Os dois últimos anos de Maria transcorreram entre denúncias cruzadas de seus pais sobre os abusos à menor, descumprimentos por parte da mulher do regime de visitas e ameaças do homem contra sua ex-mulher. Até que na terça, 7 de junho, a menina pegou um pequeno gravador de sua mãe e, ao terminar a aula, foi ao banheiro e o colocou dentro da meia. Assim ficaram gravadas as seis horas seguintes, que passou com seus avós e com seu pai. Quando havia passado 3 horas e 42 minutos, o pai a recrimina por não estar bem com ele. Após uma pequena discussão, o homem a pergunta: “Mas quando eu te toquei?”. “Muitas vezes”, responde a filha. “Mas querida, isso é para brincar”, responde o pai. “Mas você não tem que fazer isso nunca, meu corpo é meu”. “Seu corpo é seu, de fato (...), quando você dizia para não te tocar, eu parava”, diz o pai, que acrescenta: “A única coisa que eu estava fazendo era cosquinhas, e estava brincando contigo”.
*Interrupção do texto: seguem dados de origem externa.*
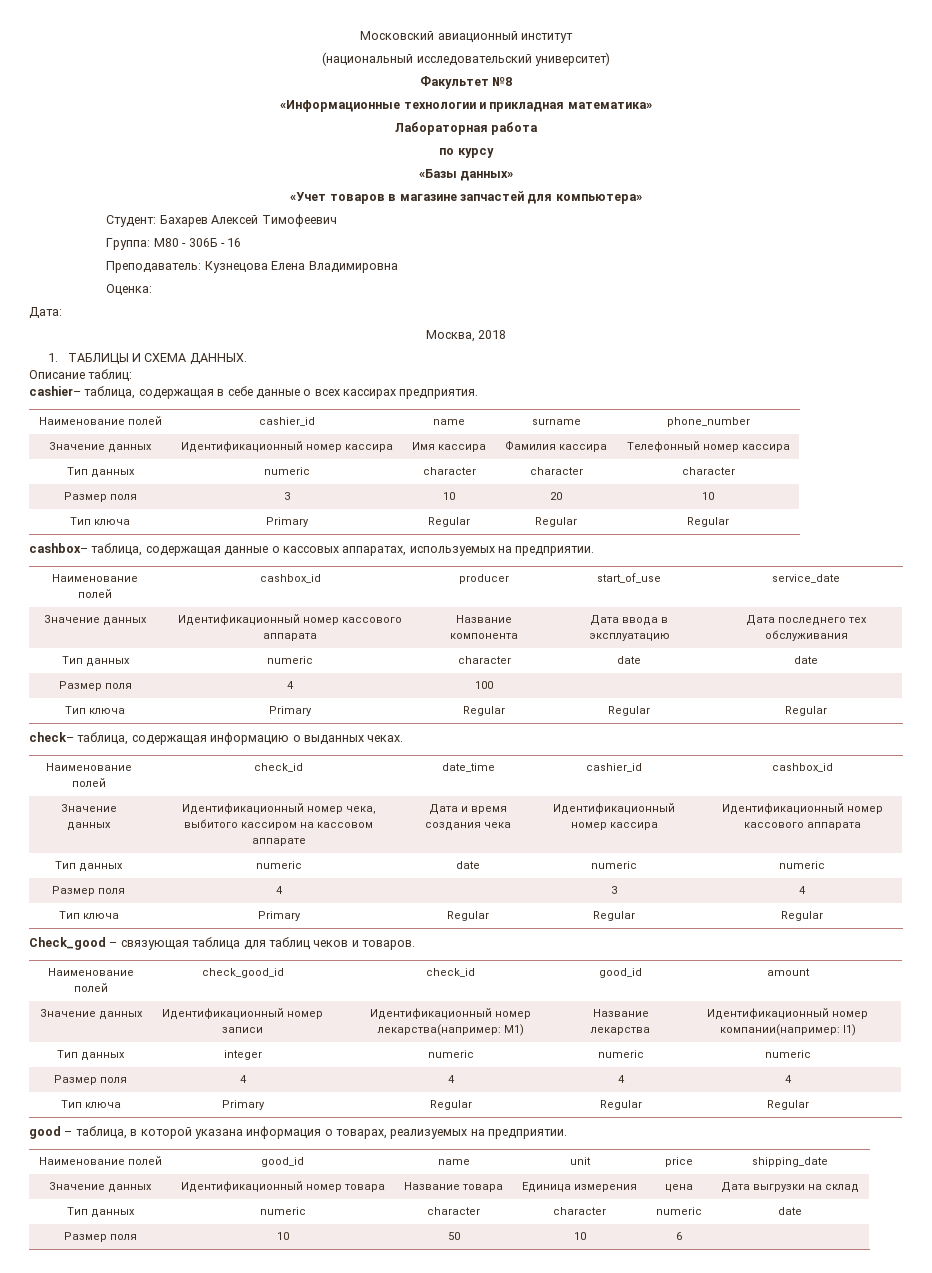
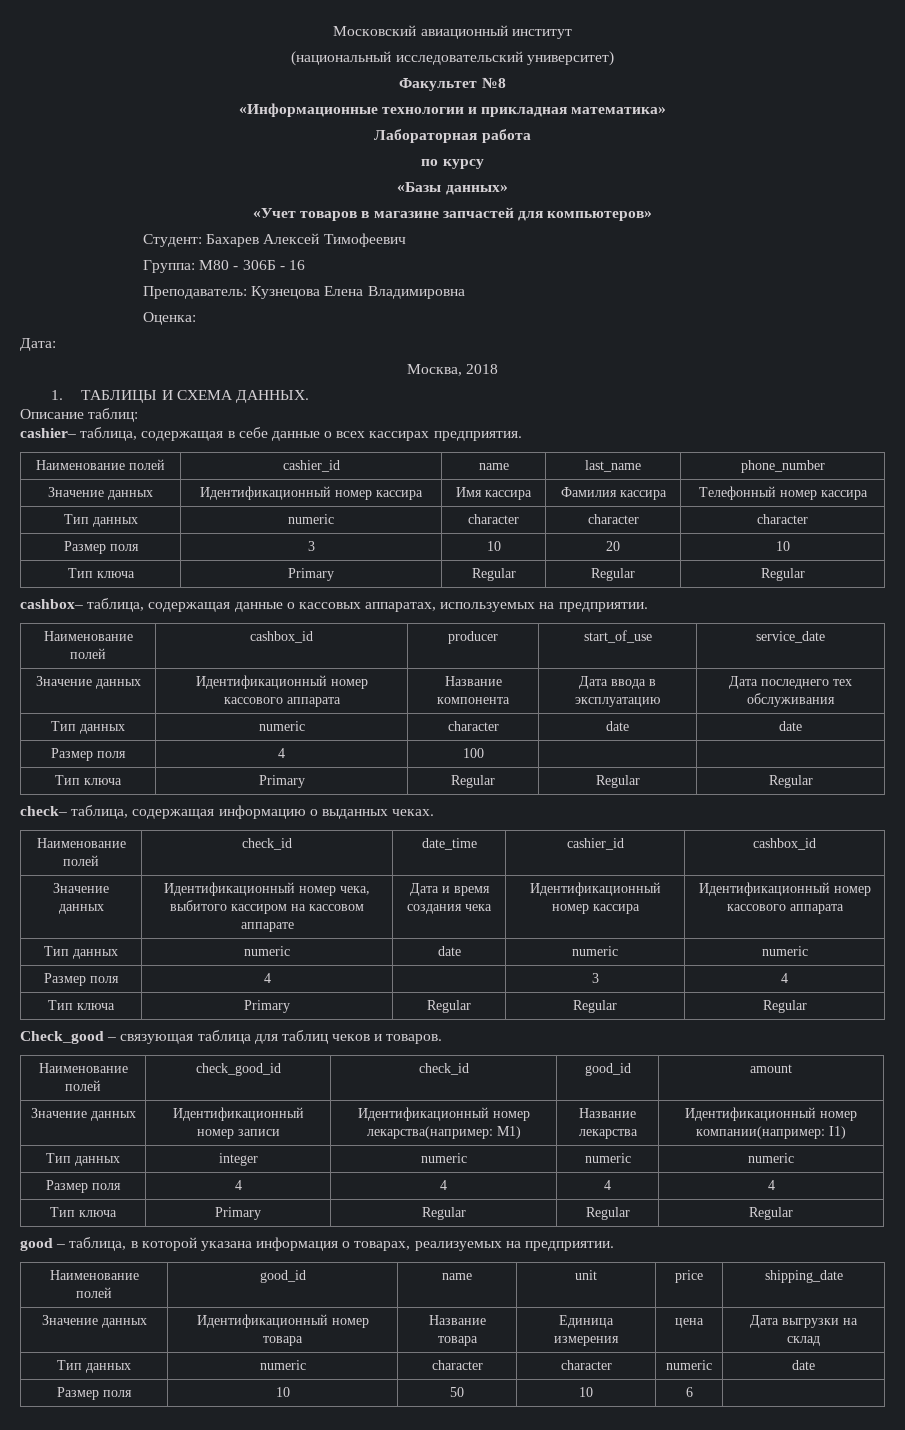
- «Учет товаров в магазине запчастей для компьютера»
+ «Учет товаров в магазине запчастей для компьютеров»
- Наименование полей | cashier_id | name | surname | phone_number
+ Наименование полей | cashier_id | name | last_name | phone_number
O avô tenta mediar explicando à menina que o pai a tocava para limpá-la. “Tem que ficar bem limpa e passar pomada”, diz.

— “Não, não, não, eu sei o que a menina diz, eu sei ao que ela se refere”, corrige o pai.
O avô insiste: “Eu também te lavava, então seria igual”.
—“Não, ela não se refere a isso, eu sei ao que se refere”, esclarece o pai.
—“Bom, então chega!”, grita a menina.
—“Bom, então aguenta, então aguenta!”, responde ele, aos berros.

O avô insiste que o pai só a tocava para lavá-la, e seu filho o interrompe de novo: “Tá bom, pai, ela se refere a outra coisa. Fala com ela como se fosse mais velha, que ela não se refere a isso”. “Sim, já sabemos”, conclui a avó.

A conversa entra a menina, seus avós e seu pai dura seis minutos. Após dois segundos de silêncio, os avós desviam a atenção de Maria para bonecas Pinypon.

Dois relatórios contraditórios

Como costuma ocorrer nos supostos abusos de menores nos quais não há provas físicas, no caso de Maria o relato feito por um psicólogo do juizado de Madri foi determinante para que um juiz o arquivasse. A menina contou ao perito que seu pai a tocava “por dentro da calcinha” desde que tinha “seis ou sete anos”, e narrou um episódio concreto que dizia se lembrar melhor, mas o psicólogo não acreditou nela. Em seu relatório ressalta que a narração carece de “estrutura lógica” e de “detalhes”. Outra avaliação encomendada pela mãe, que examinou o vídeo do depoimento, adverte que o perito foi interrompido reiteradamente por visitas e telefonemas, e que a repetição de perguntas à criança “provoca agonia até mesmo na leitura e escuta do interrogatório”.